:: Instructions to follow ::
Every record is to be copied unchanged, except that its pictures are removed.

_____

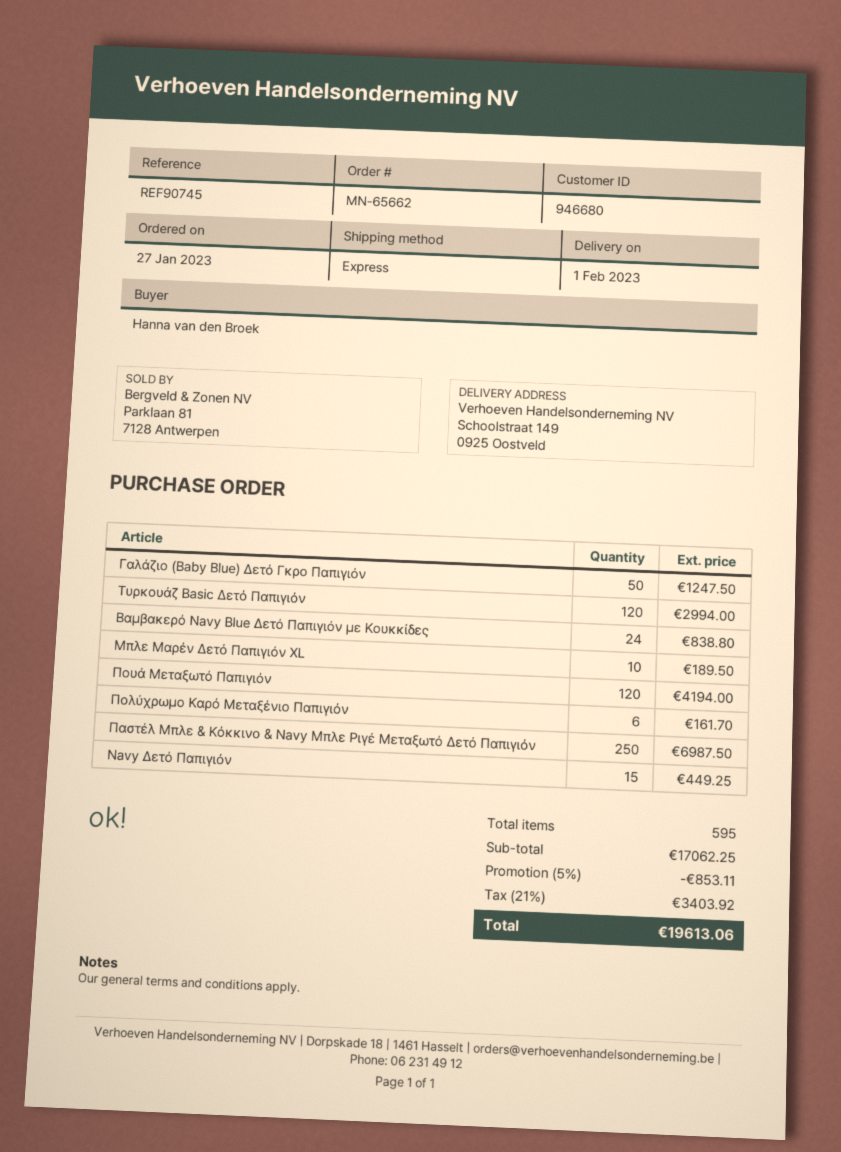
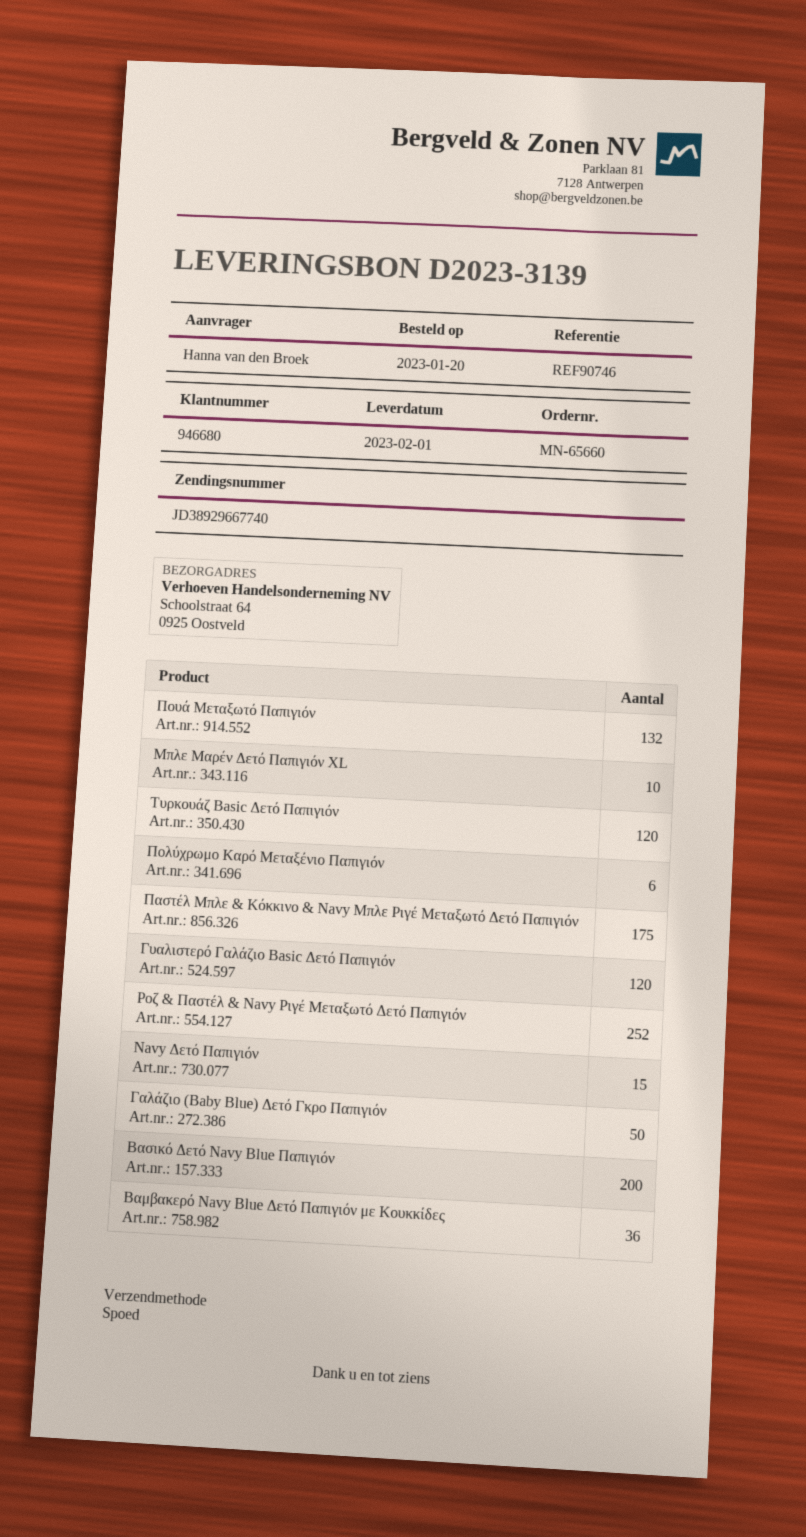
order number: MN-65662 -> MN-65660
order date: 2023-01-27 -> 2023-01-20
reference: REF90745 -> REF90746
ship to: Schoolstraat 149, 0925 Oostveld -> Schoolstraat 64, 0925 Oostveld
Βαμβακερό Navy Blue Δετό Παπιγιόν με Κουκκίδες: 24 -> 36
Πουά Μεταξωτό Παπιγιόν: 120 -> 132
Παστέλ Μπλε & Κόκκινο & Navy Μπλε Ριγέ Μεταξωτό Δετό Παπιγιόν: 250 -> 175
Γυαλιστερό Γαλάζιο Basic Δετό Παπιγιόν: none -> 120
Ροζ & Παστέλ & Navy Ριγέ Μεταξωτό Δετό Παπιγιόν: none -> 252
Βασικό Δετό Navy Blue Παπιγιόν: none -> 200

_____

:: Solution ::
order number: MN-65662 -> MN-65660
order date: 2023-01-27 -> 2023-01-20
reference: REF90745 -> REF90746
ship to: Schoolstraat 149, 0925 Oostveld -> Schoolstraat 64, 0925 Oostveld
Βαμβακερό Navy Blue Δετό Παπιγιόν με Κουκκίδες: 24 -> 36
Πουά Μεταξωτό Παπιγιόν: 120 -> 132
Παστέλ Μπλε & Κόκκινο & Navy Μπλε Ριγέ Μεταξωτό Δετό Παπιγιόν: 250 -> 175
Γυαλιστερό Γαλάζιο Basic Δετό Παπιγιόν: none -> 120
Ροζ & Παστέλ & Navy Ριγέ Μεταξωτό Δετό Παπιγιόν: none -> 252
Βασικό Δετό Navy Blue Παπιγιόν: none -> 200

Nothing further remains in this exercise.